### [Goal of the exercise]
The tail of the records, from the line containing "Liberation Sans, sans-serif;" through the final line, should be printed exactly and on its own.

Collected data:
************

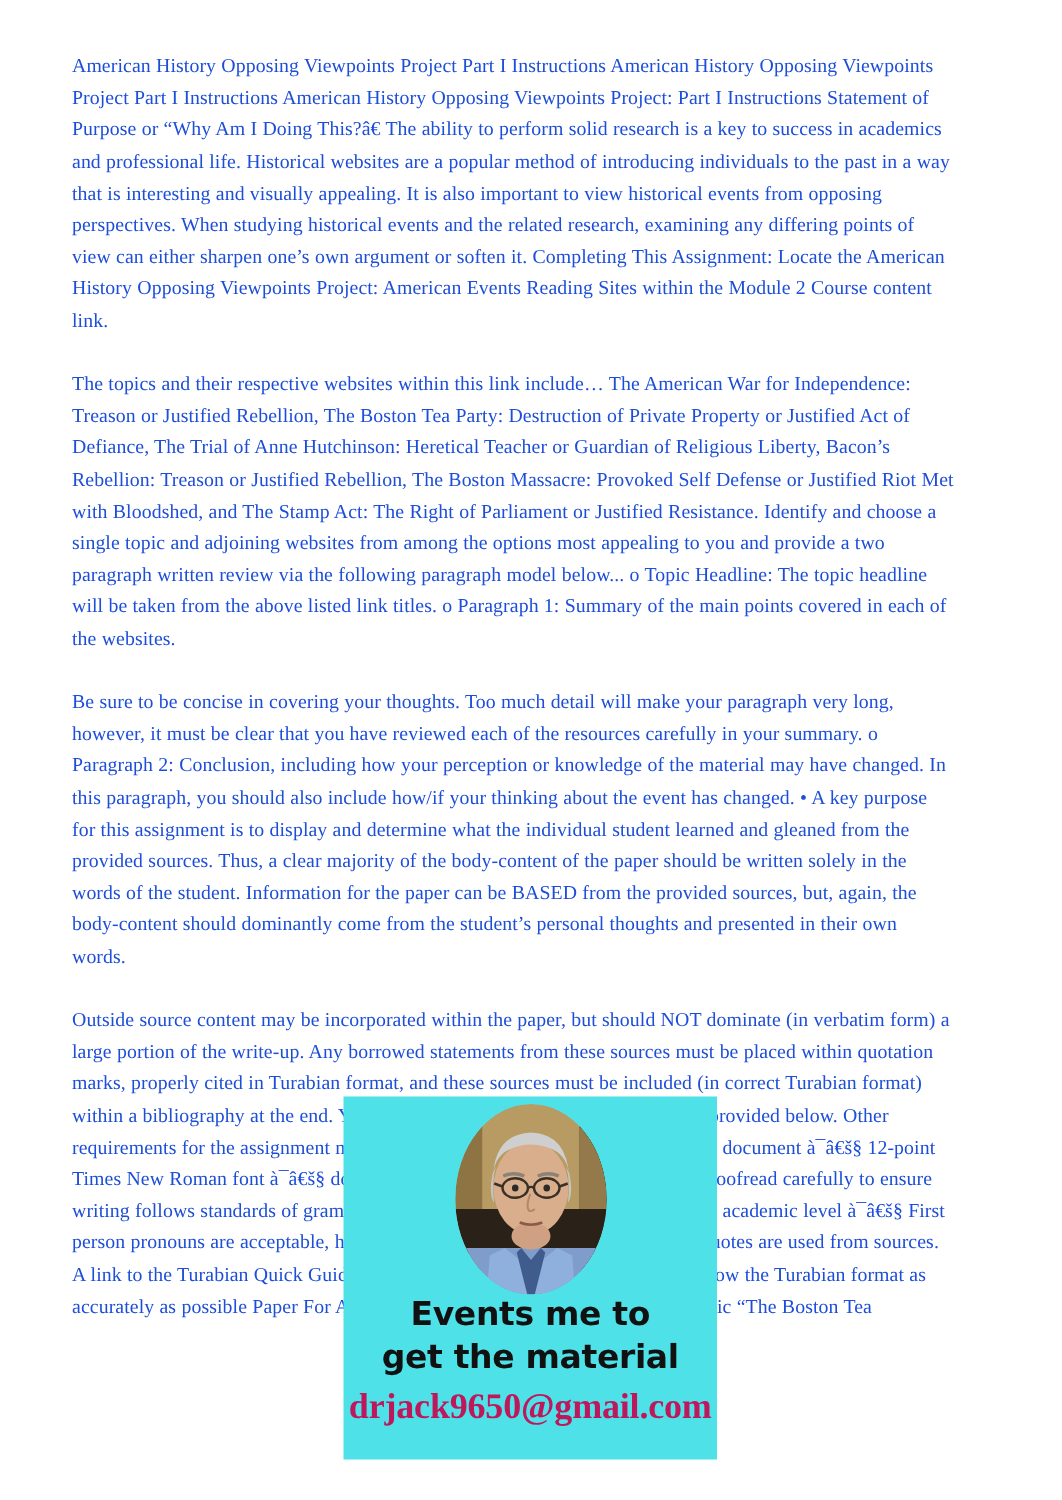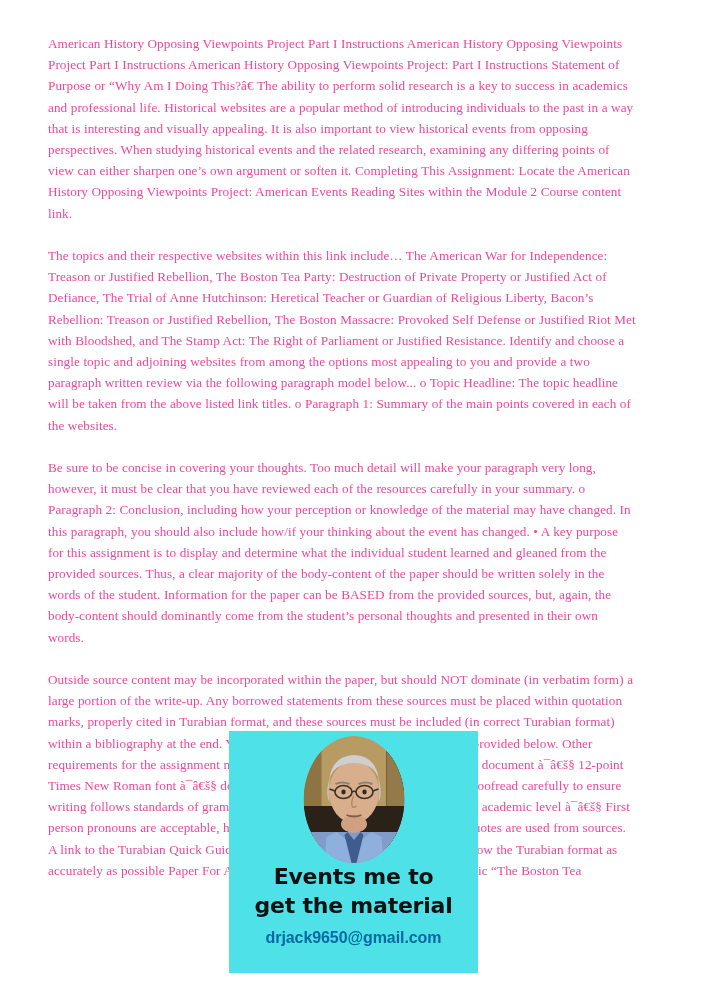--- a/index.html
+++ b/index.html
@@ -34,7 +34,7 @@
   .para {
     font-size: 13.2px;
     line-height: 21.2px;
-    color: #ec4899;
+    color: #1d4ed8;
     text-align: left;
     margin: 0 0 21.2px 0;
     letter-spacing: 0.005em;

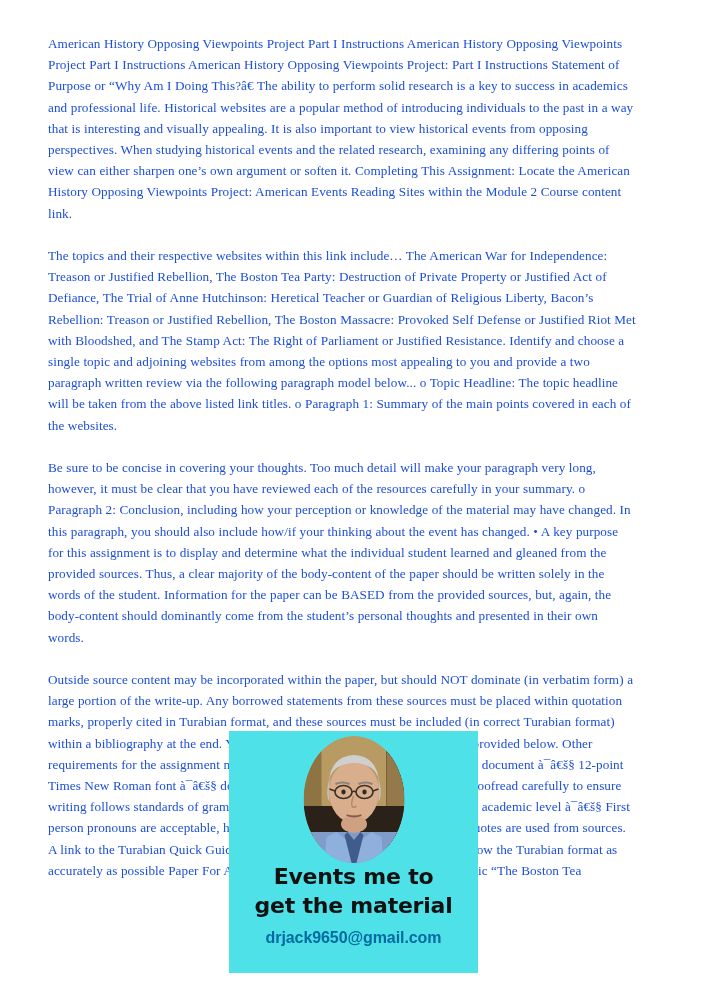--- a/index.html
+++ b/index.html
@@ -81,11 +81,11 @@
     letter-spacing: -0.01em;
   }
   #promo-email {
-    font-family: Liberation Sans, sans-serif;
+    font-family: Liberation Serif, serif;
     font-weight: bold;
-    font-size: 16px;
+    font-size: 24px;
     line-height: 28px;
-    color: #0369a1;
+    color: #be185d;
     margin-top: 4px;
     letter-spacing: -0.005em;
   }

************

### [Response to this task]
-    font-family: Liberation Sans, sans-serif;
+    font-family: Liberation Serif, serif;
     font-weight: bold;
-    font-size: 16px;
+    font-size: 24px;
     line-height: 28px;
-    color: #0369a1;
+    color: #be185d;
     margin-top: 4px;
     letter-spacing: -0.005em;
   }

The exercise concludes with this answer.